Una carrellata di uomini e donne che si alternano come maschere della commedia dell’arte, ad ogni faccia, ad ogni posizione sociale, è legata una qualità o un difetto dell’anima: il furbo, il geloso, il generoso, i pietoso, l’imbroglione, il bello. Camilleri li introduce con poche pennellate nette e precise, scandite nella sua lingua a tratti amara che abbiamo imparato a leggere: “una trentacinquina, biùnna e formosa”, tre parole che da sole spiegano tutto. Attraverso il loro sguardo descrive ogni volta un aspetto diverso della Sicilia: la dura vita dei campi durante il periodo fascista e quella mondana dell’aristocrazia locale, ma anche i grandi moti di generosità e l’accoglienza che sempre si manifesta quando in paese arriva uno straniero, anche se si tratta della delegazione diplomatica di un regno immaginario. Personaggi che danzano sulle rovine di un’Italia decadente. L’eco della guerra è un bagliore lontano, che si riverbera solo in rapidi lampi sulle colline. Le bombe le sentono più gli asini, le bestie della stalla, che le persone, almeno finché non arriva la chiamata alle armi, finché dalla piazza di Vigàta non parte la corriera con i giovani destinati al fronte.
Racconti carichi di verità e magia. Storie popolari, un po’ favolose, un po’ leggendarie. La raccolta si apre con “Romeo e Giulietta”, ambientato proprio il primo giorno dell’anno del nuovo secolo, il 1900. Se Shakespeare fosse stato veramente siciliano, come dicono alcune fonti recentemente rintracciate, la storia dei due innamorati l’avrebbe scritta proprio così: un ballo in maschera, una fanfara d’imbrogli, incontri clandestini, scambi di persona, mani che si sfiorano e passione caldissima, ma senza nessuna tragica morte. L’epilogo di Camilleri è uno sberleffo, i suoi ragazzi, figli di famiglie rivali, soffrono sì, si struggono, ma sono troppo furbi per morire.
E i figli dei ricconi sono furbi almeno quanto sono ingenui i poveri cristiani. Presi dalla fatica e dagli affanni, raggirati dal destino beffardo eppure pronti a rialzarsi, con l’aiuto di Dio o delle bastonate. San Calò, il Santo eremita dalla pelle nera a cui il paese è devoto, nelle sue molteplici raffigurazioni iconografiche, li protegge.

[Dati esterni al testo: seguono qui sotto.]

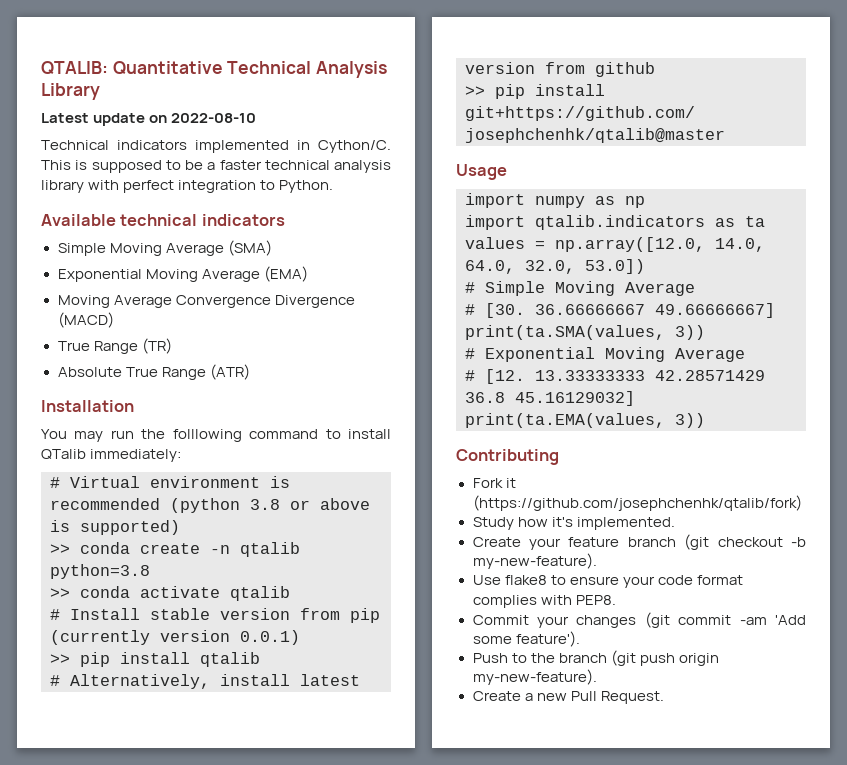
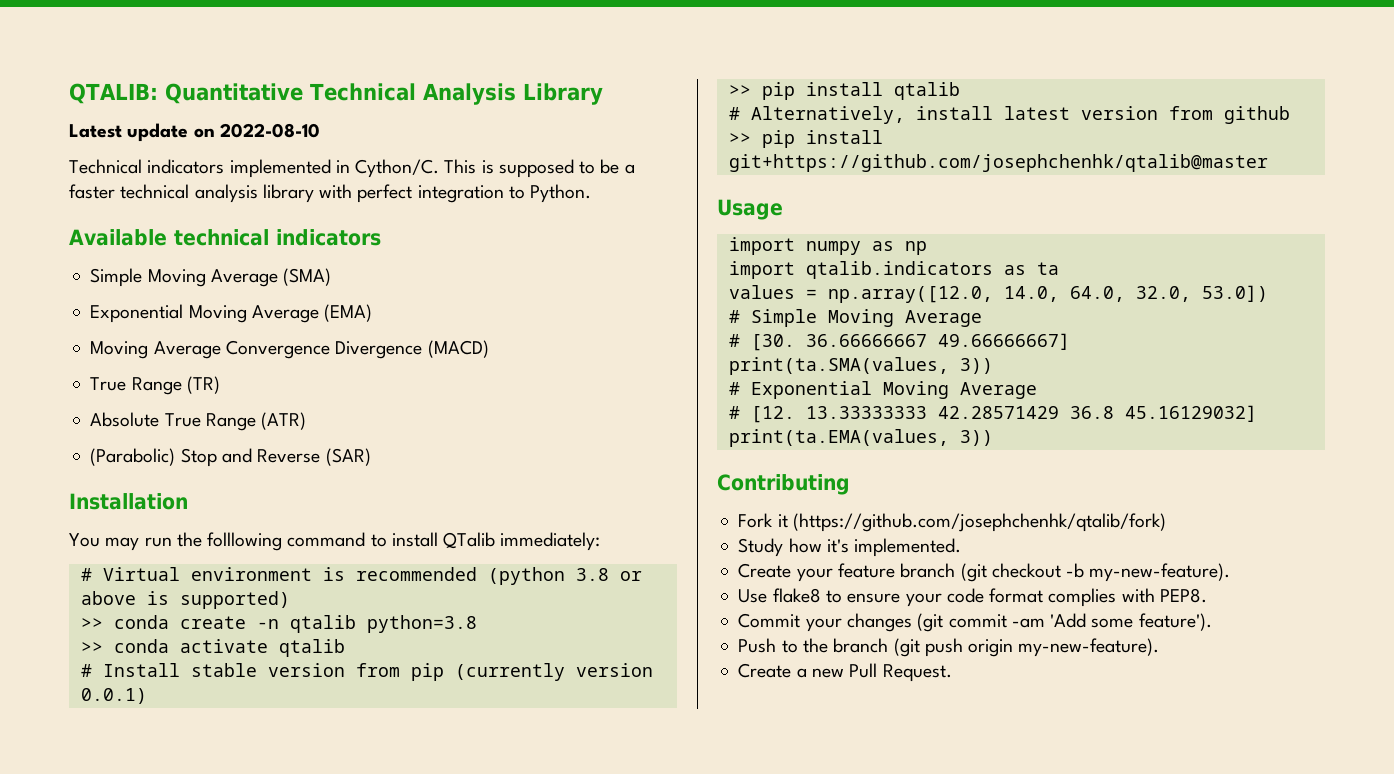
(250, 372) none -> [90,448,371,467] // (Parabolic) Stop and Reverse (SAR)

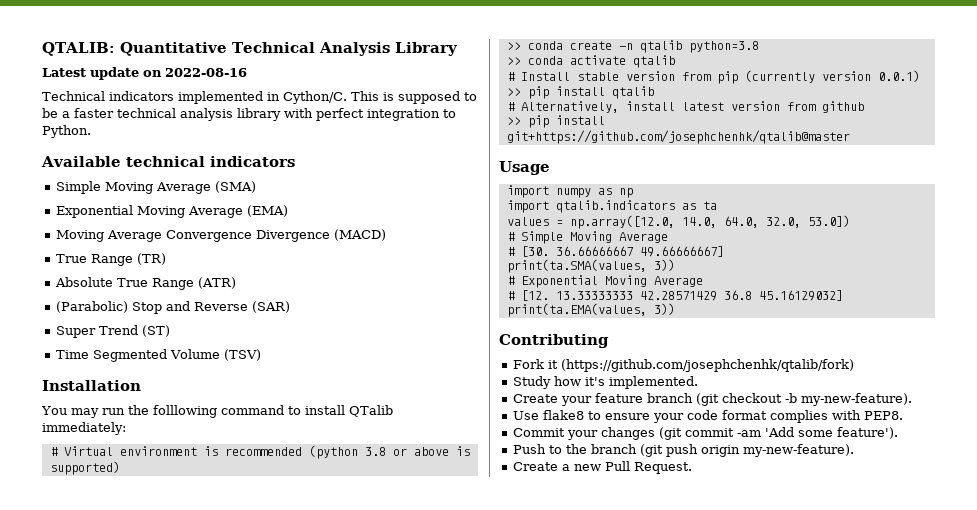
[219,123,320,138] 2022-08-10 -> [165,68,247,77] 2022-08-16
(371, 457) none -> [56,325,171,338] [56,349,262,362] // Super Trend (ST) // Time Segmented Volume (TSV)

È un santo che favorisce, quando può, i poveracci, i morti di fame e i malati e, in modo speciale, come dice Camilleri, “i poverazzi malati e morti di fame” ed a lui si affidano tutti pregando e offrendo voti. C’è lo zampino di San Calò nella storia commovente de “Le scarpe nuove” e c’è sempre il suo zampino negli altri racconti, otto in tutto, che compongono questa raccolta. Tutti caratterizzati da un guizzo, una sorpresa, un finale emozionante e inaspettato che spiega e risolve la trama. Ancora una volta, quando il racconto finisce, si rimane stupiti e compiaciuti per la scrittura di un grande maestro.